Primitive Streak

Primitive Streak poster

19 June – 12 August 2000

Mon – Fri 10.00 – 16.30
Sat – Sun 13.00 – 16.30

Admission: £2, concessions £1
Children & students FREE

Further information: Tel: 01223 33 66 50
E-mail:  umzc   zoo cam ac uk

A fashion collection chronicling the first 1,000 hours of human life

Professor Helen Storey and Dr Kate Storey

A fashion collection based on a biological process challenges the commonly held belief that science and art are unable to communicate with one another.

Primitive Streak, a joint venture of fashion designer Helen Storey and her sister, developmental biologist Dr. Kate Storey, is a collection of 27 garments elucidating ten key events in the 1,000 hours following fertilisation. The title itself is a scientific term that refers to a productive embryonic structure from which the different major organs of the body eventually emerge.

The works in the exhibition were produced from designs made by Professor Helen Storey working with Dr. Kate Storey, research biologist at Oxford University and graduate of Cambridge University Department of Zoology. The designs were realised between May and September 1997.

Between fertilisation and the appearance of the recognisable human form, a single cell (the fertilised egg) divides many times to produce millions of cells. If unchecked, cell proliferation leads to cancer, but the regulation of cell production and differentiation during embryonic development ensures that the right kind of cells form in the right place at the right time. Exactly how this happens is one of the most important questions in biology today.

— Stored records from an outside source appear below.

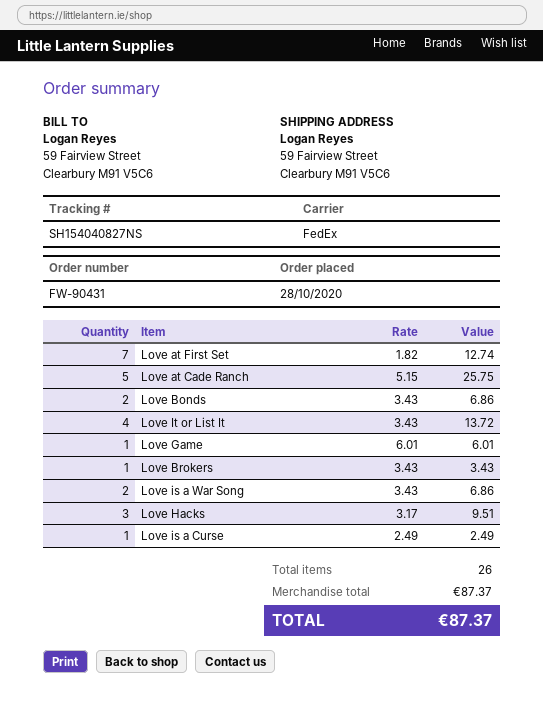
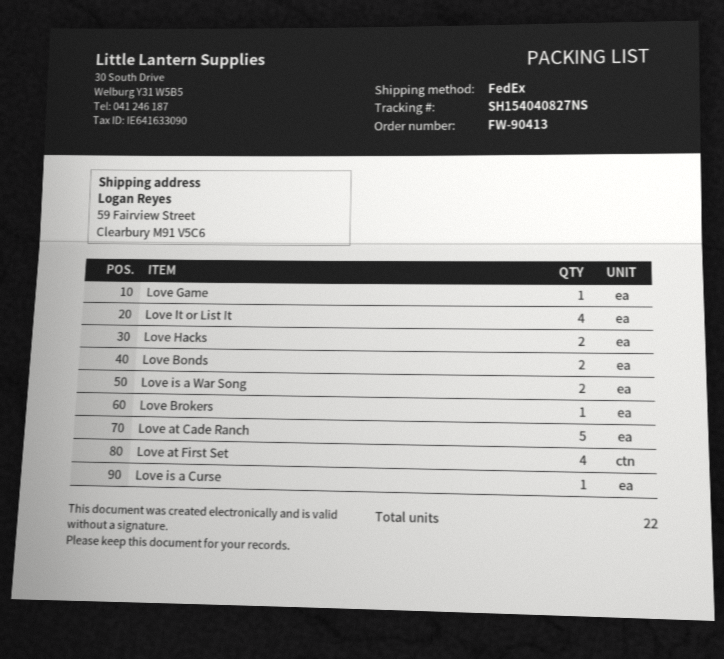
order number: FW-90431 -> FW-90413
Love at First Set: 7 -> 4
Love Hacks: 3 -> 2
total quantity: 26 -> 22

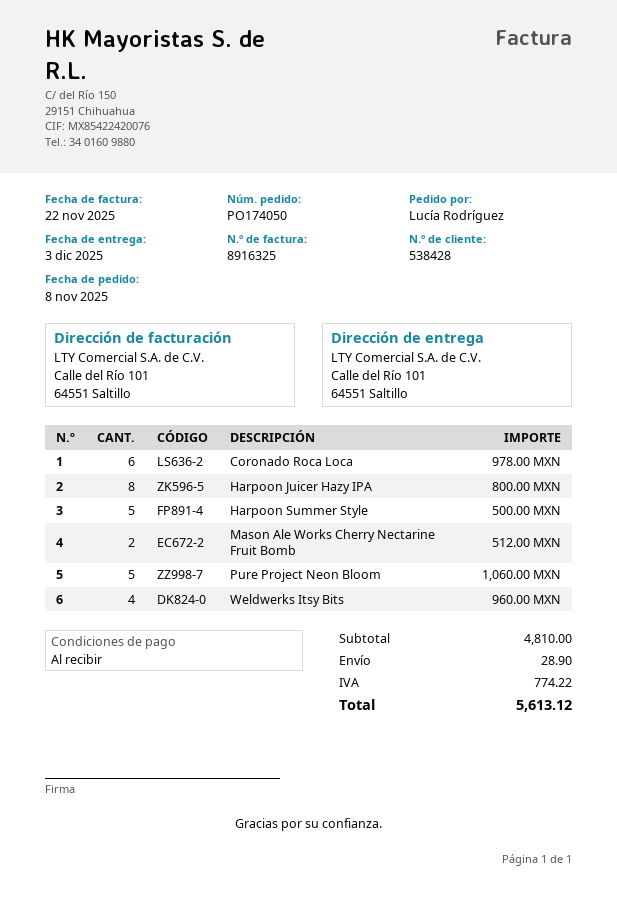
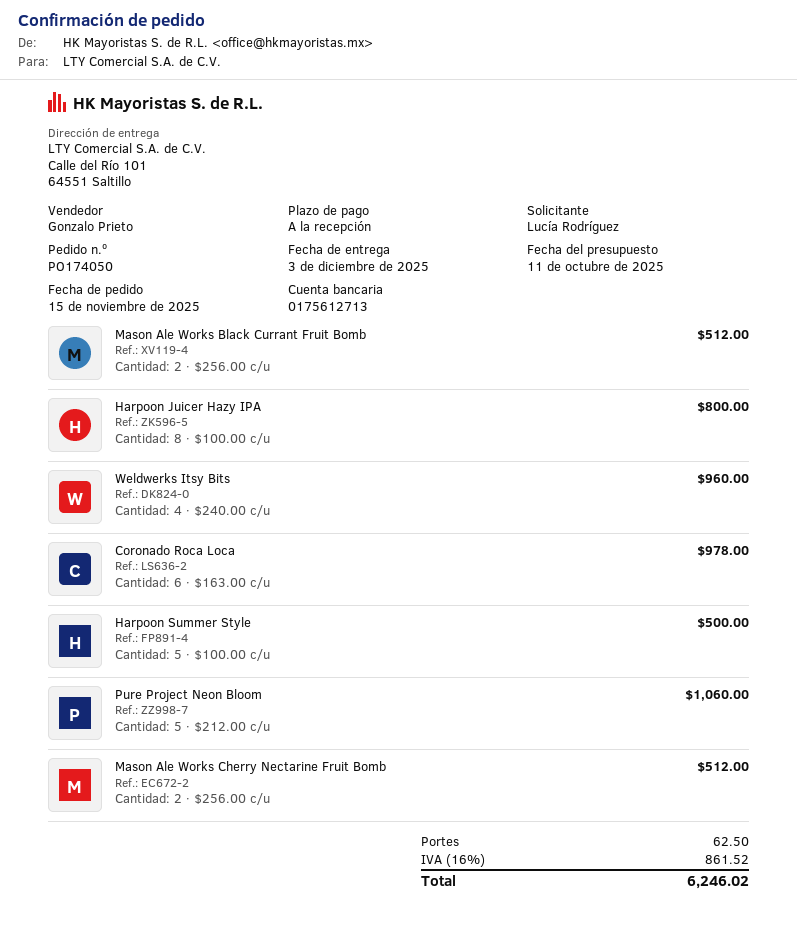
order date: 2025-11-08 -> 2025-11-15
Mason Ale Works Black Currant Fruit Bomb: none -> 2 for 512.00
shipping: 28.90 -> 62.50
tax: 774.22 -> 861.52
total: 5613.12 -> 6246.02

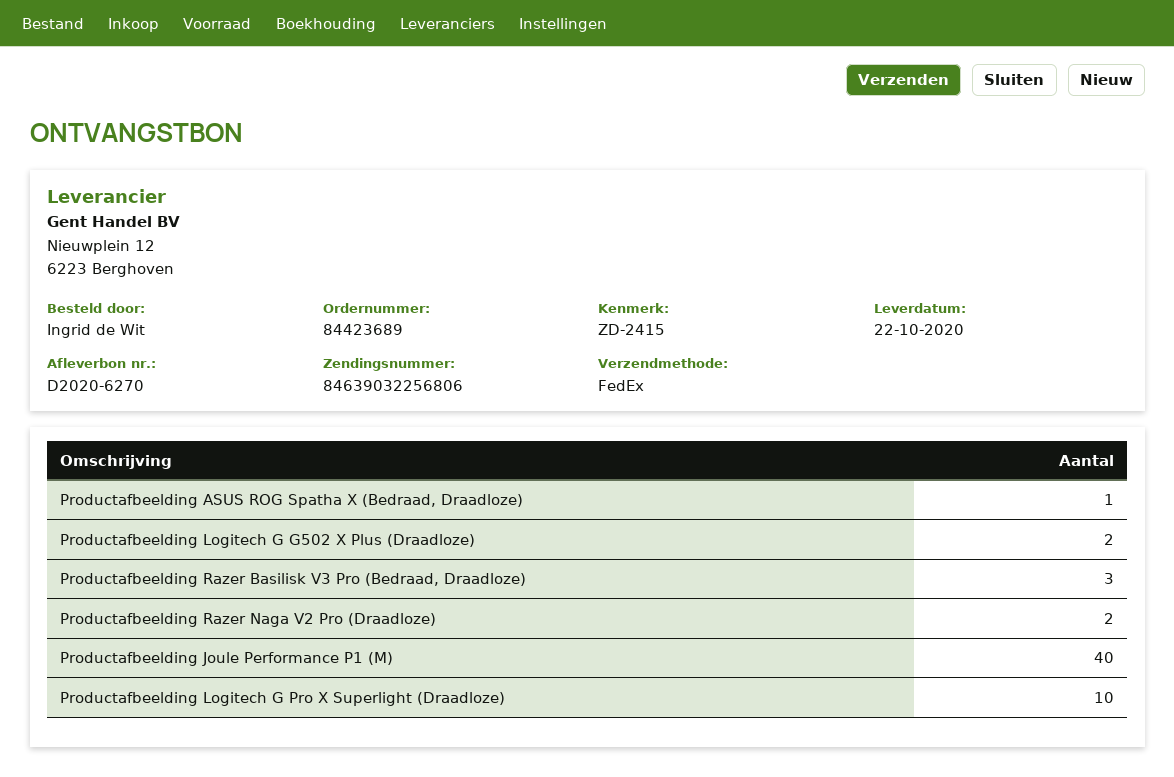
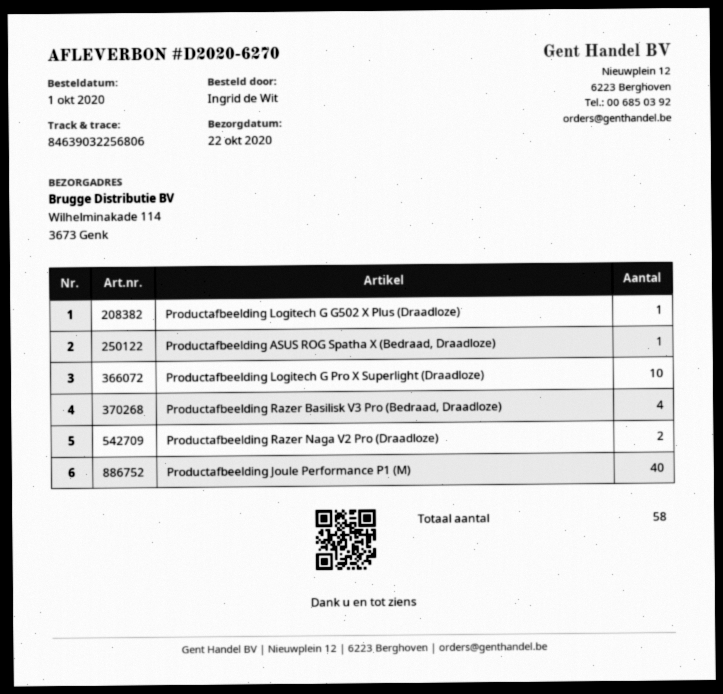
Productafbeelding Logitech G G502 X Plus (Draadloze): 2 -> 1
Productafbeelding Razer Basilisk V3 Pro (Bedraad, Draadloze): 3 -> 4

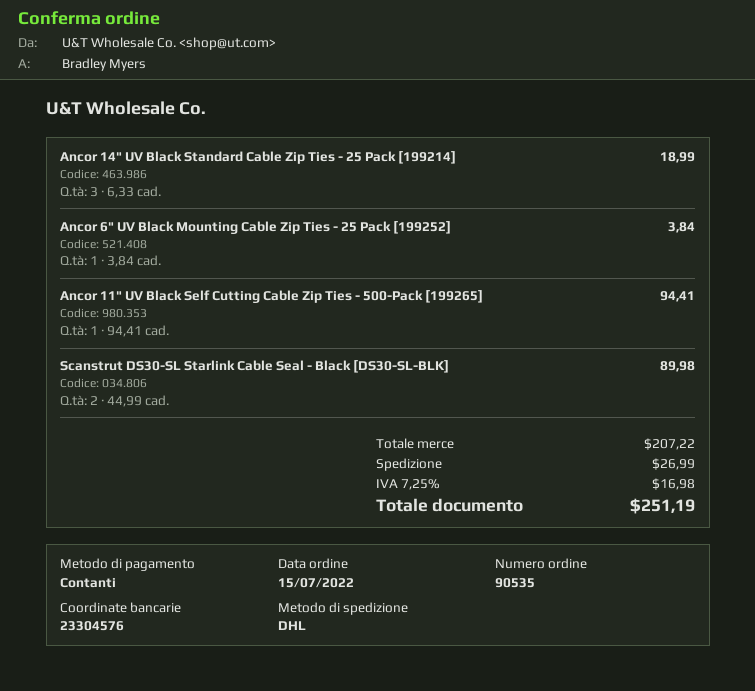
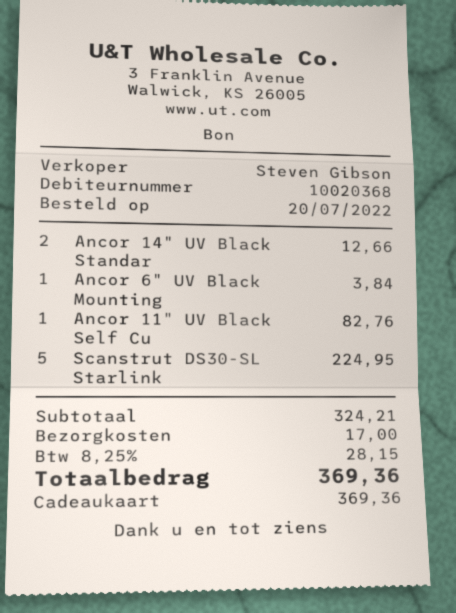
order date: 2022-07-15 -> 2022-07-20
payment method: cash -> gift card
Ancor 14" UV Black Standard Cable Zip Ties - 25 Pack [199214]: 3 for 18.99 -> 2 for 12.66
Ancor 11" UV Black Self Cutting Cable Zip Ties - 500-Pack [199265]: 1 for 94.41 -> 1 for 82.76
Scanstrut DS30-SL Starlink Cable Seal - Black [DS30-SL-BLK]: 2 for 89.98 -> 5 for 224.95
subtotal: 207.22 -> 324.21
shipping: 26.99 -> 17.00
tax: 7.25% = 16.98 -> 8.25% = 28.15
total: 251.19 -> 369.36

For further information on the Helen Storey Foundation (organisers of the Primitive Streak tour), please email  cchstorey   lineone net, write to 19 Shuttleworth Road, London SW11 3DH, or visit  http://www.helenstoreyfoundation.org/

The exhibits

Fertilisation 0 – 1.5 Days: Designs 1 – 5

Using enzymes, a sperm burrows into the egg, and genes from the male and female meet. The entry of a single sperm triggers events that stop the many other sperm that are attempting to penetrate the egg. Development begins.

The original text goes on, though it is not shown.